*** Dataset records ***
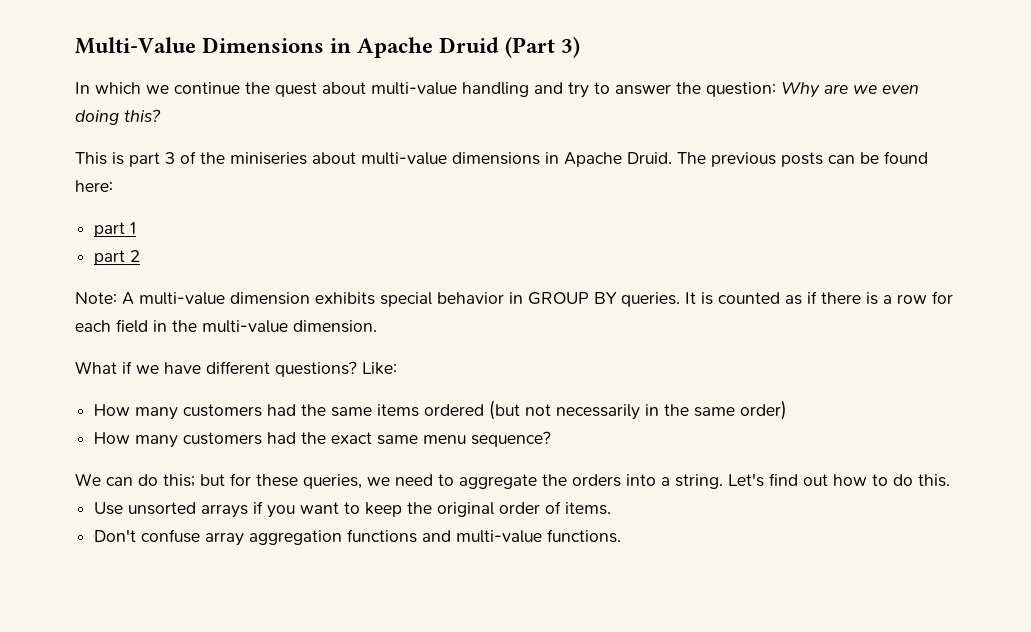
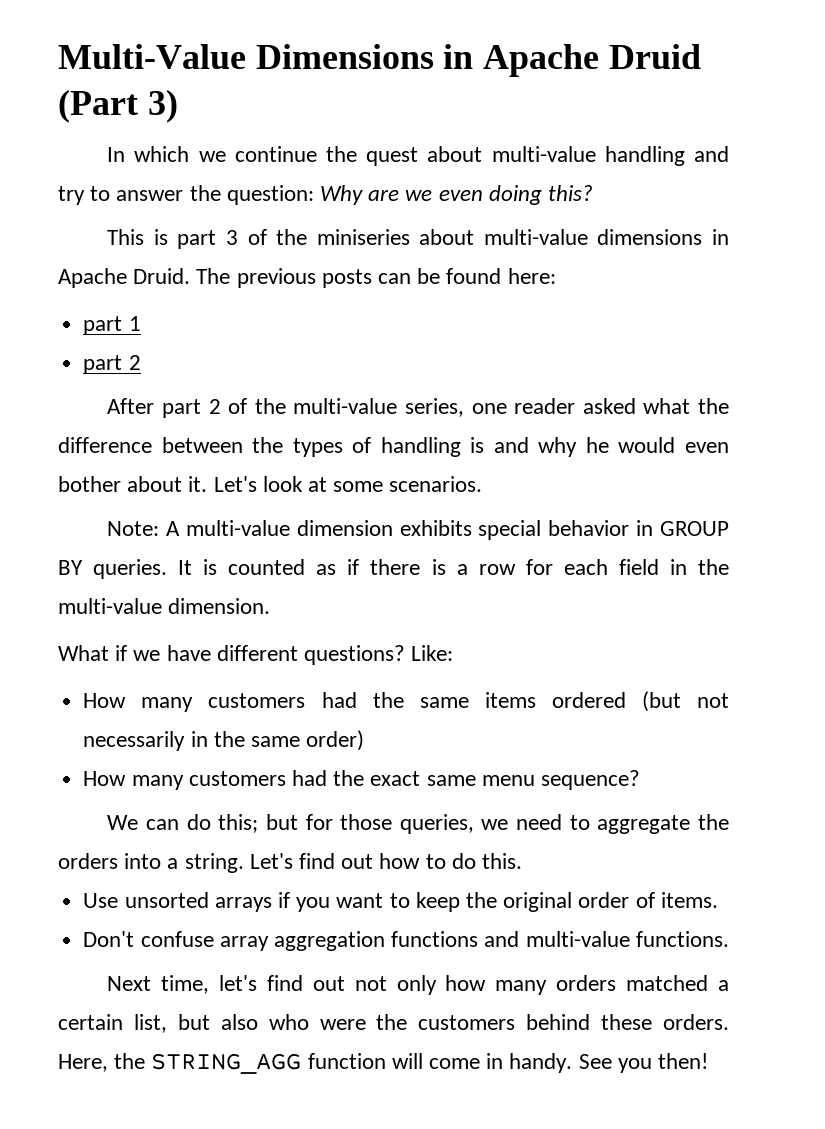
(141, 256) none -> [107,398,730,418] [58,437,729,457] [58,476,483,492] // After part 2 of the multi-value series, one reader asked what the difference between the types of handling is and why he would even bother about it. Let's look at some scenarios.
[256,474,298,487] these -> [340,814,393,830] those
(622, 536) none -> [107,975,729,995] [58,1014,729,1033] [58,1053,709,1074] // Next time, let's find out not only how many orders matched a certain list, but also who were the customers behind these orders. Here, the STRING_AGG function will come in handy. See you then!

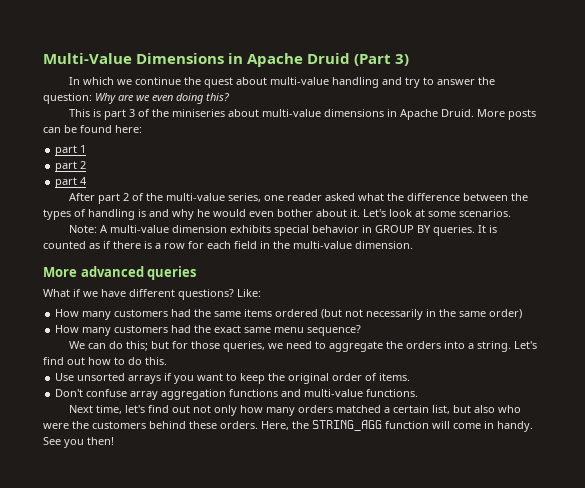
[196,268,316,288] The previous -> [476,109,505,117] More
(141, 362) none -> [55,177,88,188] // part 4
(271, 606) none -> [43,266,197,280] // More advanced queries

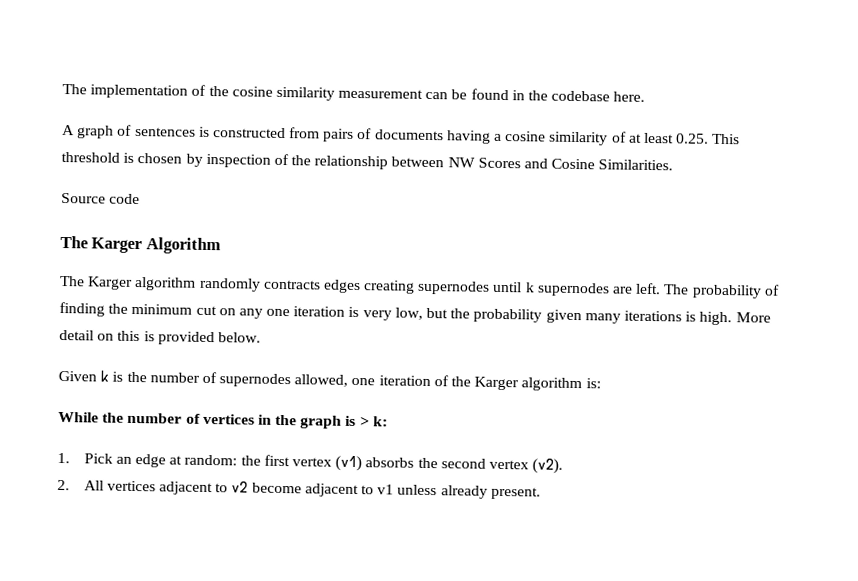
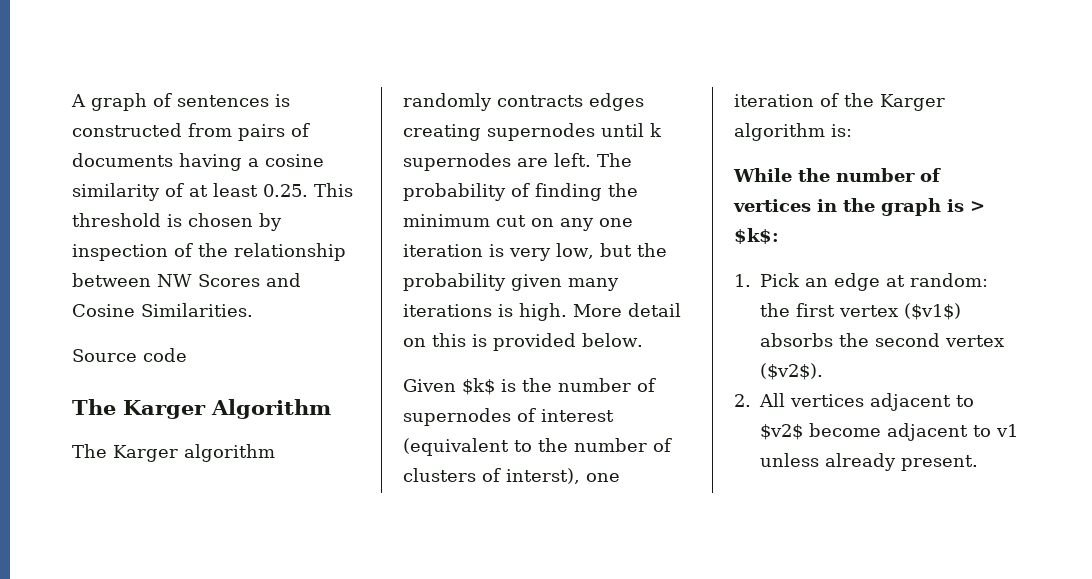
[62,83,646,102] The implementation of the cosine similarity measurement can be found in the codebase here. // -> (71, 100) none
[100,370,110,382] k -> [462,378,495,395] $k$
[294,374,349,387] allowed, -> [517,408,614,422] [403,438,672,456] [403,468,580,484] of interest (equivalent to the number of clusters of interst),
[372,416,388,427] k: -> [734,228,779,244] $k$:
[335,455,363,472] (v1) -> [904,303,961,320] ($v1$)
[532,458,564,474] (v2). -> [760,363,823,380] ($v2$).
[231,481,249,493] v2 -> [760,424,803,440] $v2$

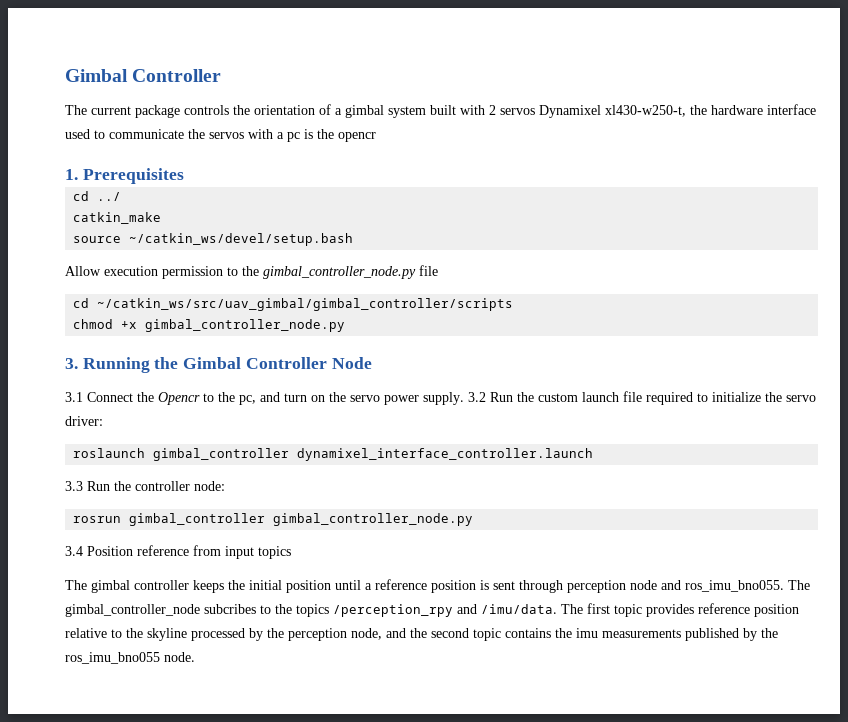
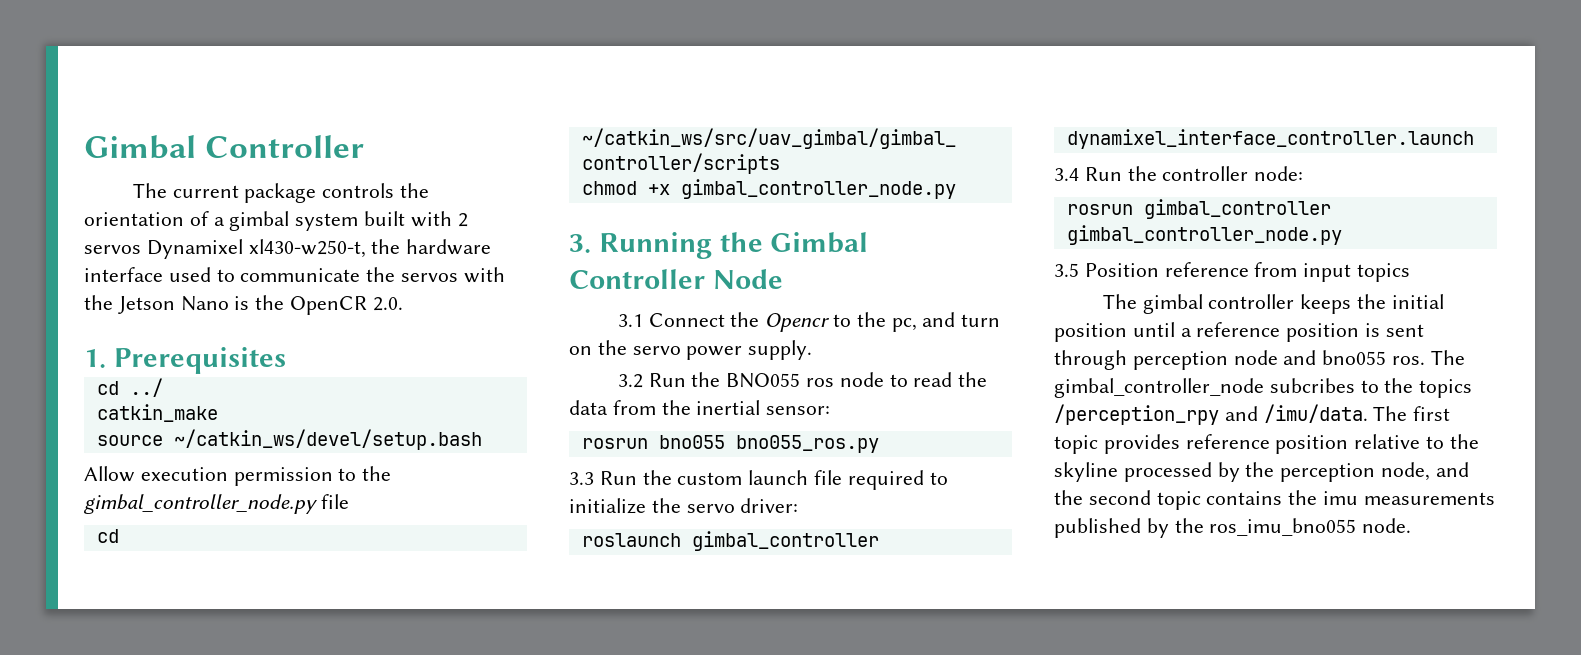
[277,129,376,142] a pc is the opencr -> [84,295,403,315] the Jetson Nano is the OpenCR 2.0.
(464, 398) none -> (813, 350) //
(534, 397) none -> [726,372,988,388] [569,400,831,415] [581,435,879,453] [569,470,672,485] BNO055 ros node to read the data from the inertial sensor: // rosrun bno055 bno055_ros.py // 3.3 Run the
[65,481,83,491] 3.3 -> [1054,168,1079,181] 3.4
[65,546,83,556] 3.4 -> [1054,263,1079,277] 3.5
[685,580,784,592] ros_imu_bno055. -> [1322,350,1426,365] bno055 ros.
*** End of Dataset records ***
▸ **Task item**
Leave out the pictures and set down all of the data exactly.

▸ **Task response**
(141, 256) none -> [107,398,730,418] [58,437,729,457] [58,476,483,492] // After part 2 of the multi-value series, one reader asked what the difference between the types of handling is and why he would even bother about it. Let's look at some scenarios.
[256,474,298,487] these -> [340,814,393,830] those
(622, 536) none -> [107,975,729,995] [58,1014,729,1033] [58,1053,709,1074] // Next time, let's find out not only how many orders matched a certain list, but also who were the customers behind these orders. Here, the STRING_AGG function will come in handy. See you then!

[196,268,316,288] The previous -> [476,109,505,117] More
(141, 362) none -> [55,177,88,188] // part 4
(271, 606) none -> [43,266,197,280] // More advanced queries

[62,83,646,102] The implementation of the cosine similarity measurement can be found in the codebase here. // -> (71, 100) none
[100,370,110,382] k -> [462,378,495,395] $k$
[294,374,349,387] allowed, -> [517,408,614,422] [403,438,672,456] [403,468,580,484] of interest (equivalent to the number of clusters of interst),
[372,416,388,427] k: -> [734,228,779,244] $k$:
[335,455,363,472] (v1) -> [904,303,961,320] ($v1$)
[532,458,564,474] (v2). -> [760,363,823,380] ($v2$).
[231,481,249,493] v2 -> [760,424,803,440] $v2$

[277,129,376,142] a pc is the opencr -> [84,295,403,315] the Jetson Nano is the OpenCR 2.0.
(464, 398) none -> (813, 350) //
(534, 397) none -> [726,372,988,388] [569,400,831,415] [581,435,879,453] [569,470,672,485] BNO055 ros node to read the data from the inertial sensor: // rosrun bno055 bno055_ros.py // 3.3 Run the
[65,481,83,491] 3.3 -> [1054,168,1079,181] 3.4
[65,546,83,556] 3.4 -> [1054,263,1079,277] 3.5
[685,580,784,592] ros_imu_bno055. -> [1322,350,1426,365] bno055 ros.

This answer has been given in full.